Lackendorfer Landwirte setzen auf mobile Hühnerfarm. Ernst Bauer und Alexandra Hruby haben sich einen mobilen Hühnerstall zugelegt und werden ihre Eier auch ab Hof verkaufen.

Von Sarah Tesch. Erstellt am 18. Dezember 2019 (03:51)
Dieser Artikel ist älter als ein Jahr
Alexandra Hruby und Ernst Bauer freuen sich sehr über ihrem mobilen Hühnerstall und die neue Verkaufshütte.
Tesch

Als Landwirt muss man kreativ sein – das dachten sich auch Ernst Bauer und Alexandra Hruby aus Lackendorf. Zu dem bestehenden Ackerbaubetrieb haben die beiden sich jetzt Hühner zugelegt. 340 Tiere sind es. „Für uns war ein mobiler Hühnerstall die ideale Lösung“, sagt Alexandra Hruby. Dieser ist wie eine kleine Hütte auf Rädern.

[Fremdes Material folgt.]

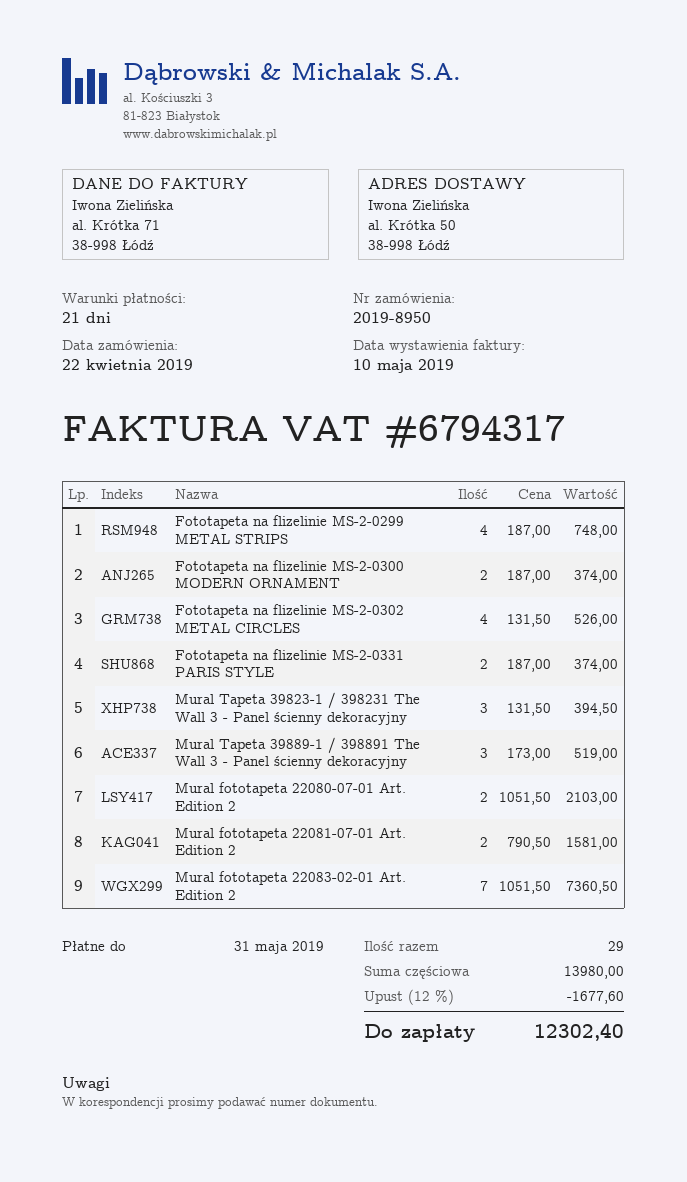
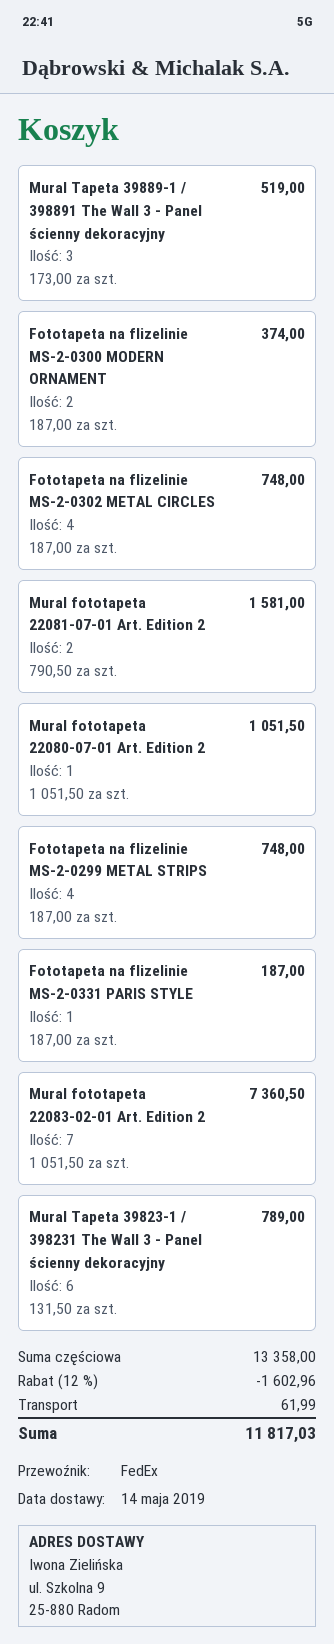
ship to: al. Krótka 50, 38-998 Łódź -> ul. Szkolna 9, 25-880 Radom
Fototapeta na flizelinie MS-2-0302 METAL CIRCLES: 4 x 131.50 = 526.00 -> 4 x 187.00 = 748.00
Fototapeta na flizelinie MS-2-0331 PARIS STYLE: 2 x 187.00 = 374.00 -> 1 x 187.00 = 187.00
Mural Tapeta 39823-1 / 398231 The Wall 3 - Panel ścienny dekoracyjny: 3 x 131.50 = 394.50 -> 6 x 131.50 = 789.00
Mural fototapeta 22080-07-01 Art. Edition 2: 2 x 1051.50 = 2103.00 -> 1 x 1051.50 = 1051.50
subtotal: 13980.00 -> 13358.00
discount: 12% = 1677.60 -> 12% = 1602.96
shipping: none -> 61.99
total: 12302.40 -> 11817.03

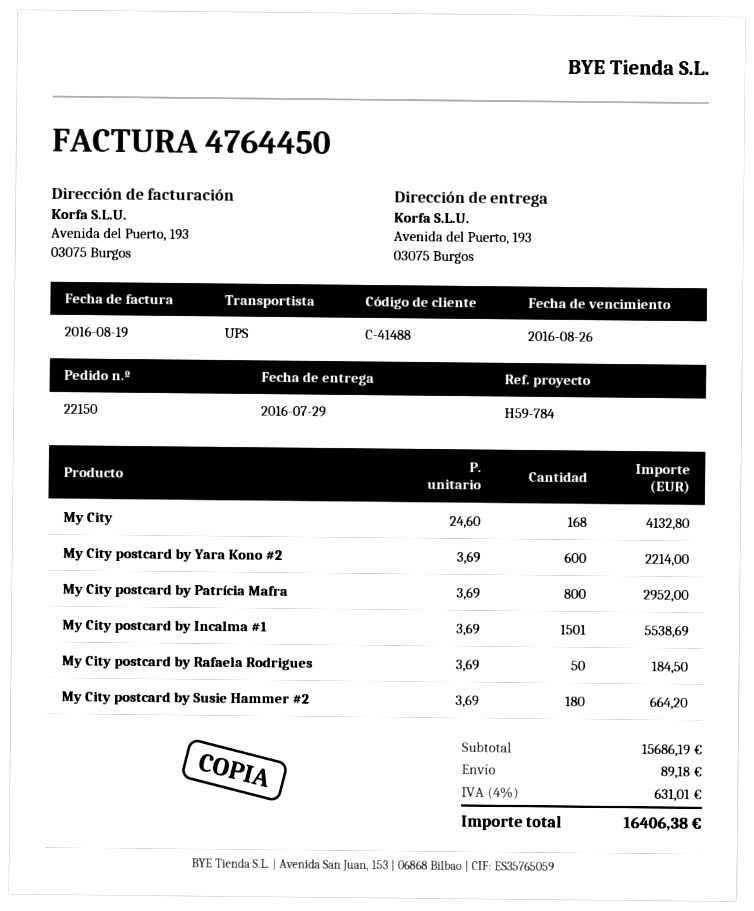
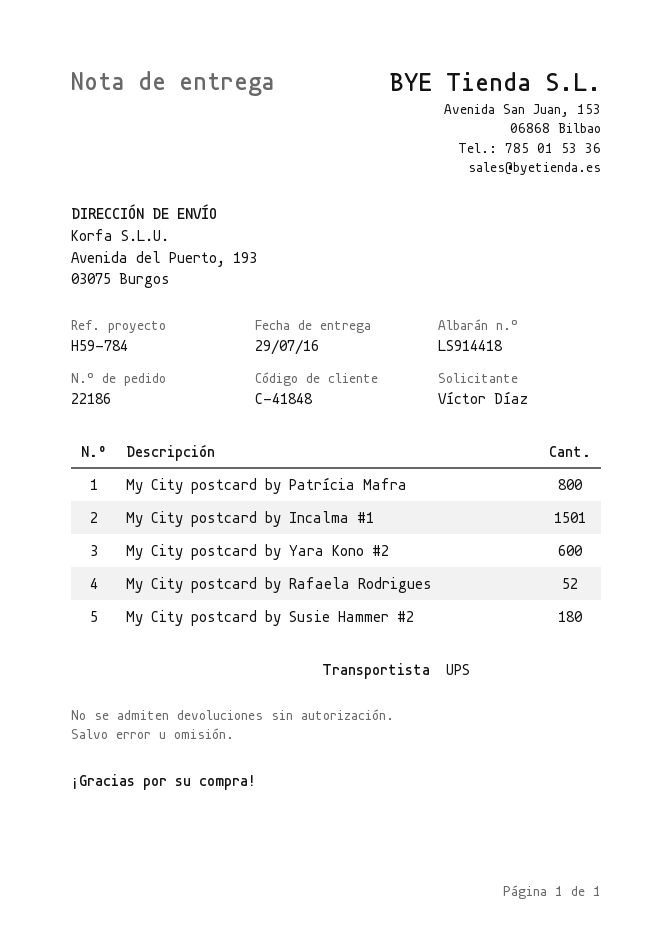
order number: 22150 -> 22186
customer number: C-41488 -> C-41848
My City: 168 -> none
My City postcard by Rafaela Rodrigues: 50 -> 52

Mit ihren zweieinhalb Metern Breite, knapp zehn Metern Länge und drei Metern Höhe hat sie gerade noch jene Abmessungen, um damit auf der Straße fahren zu können. Für 380 Tiere ist der Stall ausgelegt. Unter dem Stall befindet sich der Scharrraum, in den die Hühner über eine Leiter gelangen. Dieser ist mit Holzschnitzel ausgelegt. Von dort aus gelangen die Tiere ins Freie. „Damit die Tiere ständig frisches Gras zu fressen haben, wird das Gefährt alle sieben bis zehn Tage weitergezogen“, führt Bauer aus. Für jedes Huhn werden acht Quadratmeter Platz gerechnet.

Die Eier sollen ab Hof oder über verschiedene Vermarkter zu kaufen sein. Dafür wird auch eine Verkaufshütte vor dem Haus aufgestellt. Abgenommen werden die Eier in sogenannten Abrollnestern. Generell funktioniert fast alles an dem mobilen Stall automatisch. Licht und Temperatur werden an die Hühner angepasst. Nur die Eier müssen noch selbst geholt werden.